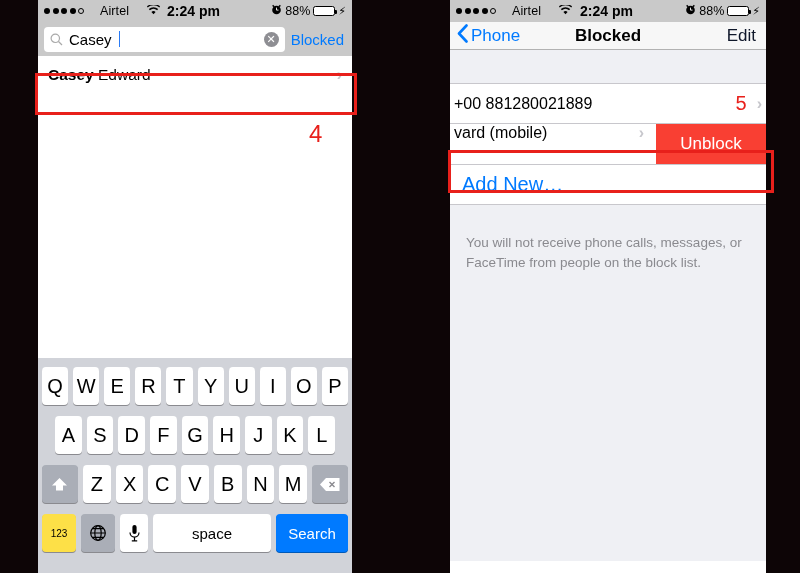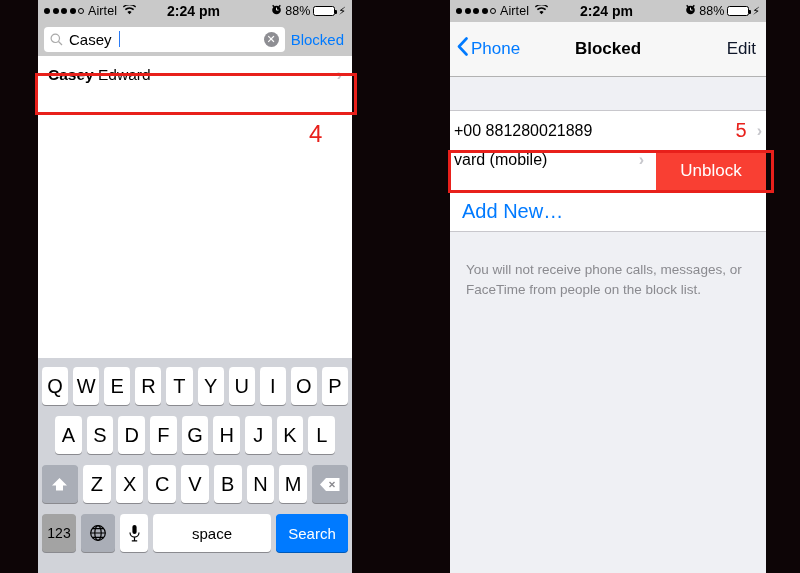--- a/index.html
+++ b/index.html
@@ -20,7 +20,7 @@
     position:relative;height:22px;background:#c9c9c9;
     display:flex;align-items:center;font-size:12.5px;color:#000;
   }
-  .sb-left{display:flex;align-items:center;gap:4px;padding-left:6px;}
+  .sb-left{display:flex;align-items:center;gap:16px;padding-left:6px;}
   .dots{display:flex;align-items:center;gap:2.5px;}
   .dot{width:6px;height:6px;border-radius:50%;background:#000;}
   .dot.hollow{background:transparent;border:1px solid #000;width:4px;height:4px;}

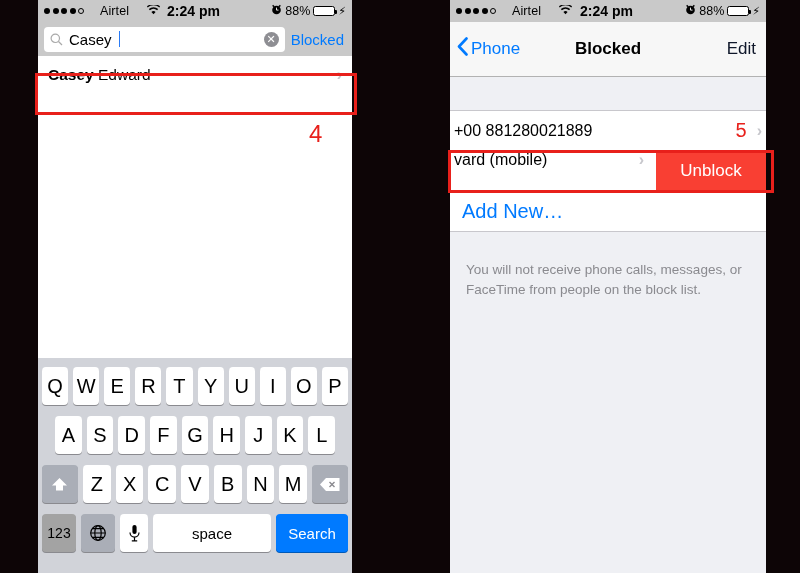--- a/index.html
+++ b/index.html
@@ -92,7 +92,7 @@
 
   
   .navbar{
-    height:55px;background:#f7f7f7;border-bottom:1px solid #b2b2b2;
+    height:28px;background:#f7f7f7;border-bottom:1px solid #b2b2b2;
     display:flex;align-items:center;position:relative;box-sizing:border-box;
   }
   .nav-back{display:flex;align-items:center;gap:3px;color:#007aff;font-size:17px;padding-left:7px;}

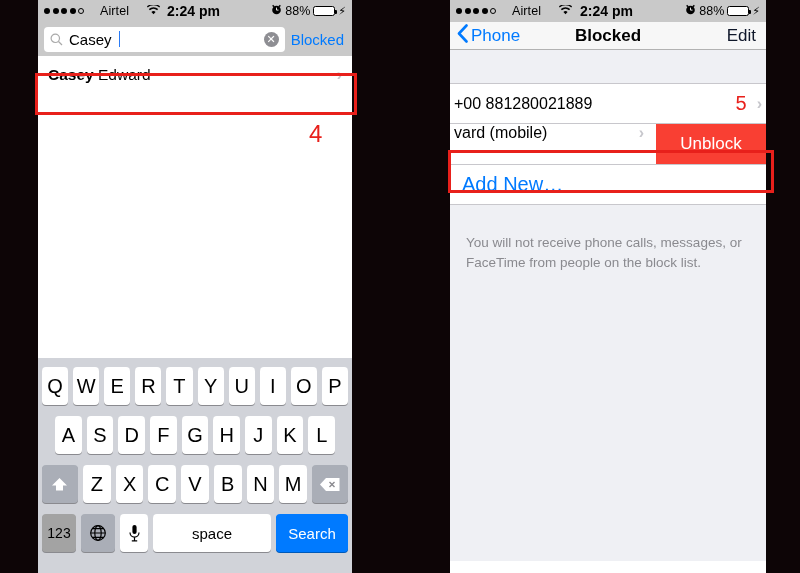--- a/index.html
+++ b/index.html
@@ -83,7 +83,7 @@
   .krow.r3{padding:0 1px;}
   .key.wide{flex:0 0 36px;background:#aaaeb7;box-shadow:0 1px 0 #8a8a8f;}
   .krow.r4{gap:5px;padding:0 1px;}
-  .key.num{flex:0 0 34px;background:#a3a3a3;font-size:14px;}
+  .key.num{flex:0 0 34px;background:#fde047;font-size:10px;}
   .key.globe{flex:0 0 34px;background:#aaaeb7;font-size:17px;}
   .key.mic{flex:0 0 28px;background:#fff;font-size:15px;}
   .key.space{flex:1;background:#fff;font-size:15px;}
==============================
_What is being asked_
Apart from the images, the entries above must be returned without alteration.

_Result of the exercise_
--- a/index.html
+++ b/index.html
@@ -20,7 +20,7 @@
     position:relative;height:22px;background:#c9c9c9;
     display:flex;align-items:center;font-size:12.5px;color:#000;
   }
-  .sb-left{display:flex;align-items:center;gap:4px;padding-left:6px;}
+  .sb-left{display:flex;align-items:center;gap:16px;padding-left:6px;}
   .dots{display:flex;align-items:center;gap:2.5px;}
   .dot{width:6px;height:6px;border-radius:50%;background:#000;}
   .dot.hollow{background:transparent;border:1px solid #000;width:4px;height:4px;}

--- a/index.html
+++ b/index.html
@@ -92,7 +92,7 @@
 
   
   .navbar{
-    height:55px;background:#f7f7f7;border-bottom:1px solid #b2b2b2;
+    height:28px;background:#f7f7f7;border-bottom:1px solid #b2b2b2;
     display:flex;align-items:center;position:relative;box-sizing:border-box;
   }
   .nav-back{display:flex;align-items:center;gap:3px;color:#007aff;font-size:17px;padding-left:7px;}

--- a/index.html
+++ b/index.html
@@ -83,7 +83,7 @@
   .krow.r3{padding:0 1px;}
   .key.wide{flex:0 0 36px;background:#aaaeb7;box-shadow:0 1px 0 #8a8a8f;}
   .krow.r4{gap:5px;padding:0 1px;}
-  .key.num{flex:0 0 34px;background:#a3a3a3;font-size:14px;}
+  .key.num{flex:0 0 34px;background:#fde047;font-size:10px;}
   .key.globe{flex:0 0 34px;background:#aaaeb7;font-size:17px;}
   .key.mic{flex:0 0 28px;background:#fff;font-size:15px;}
   .key.space{flex:1;background:#fff;font-size:15px;}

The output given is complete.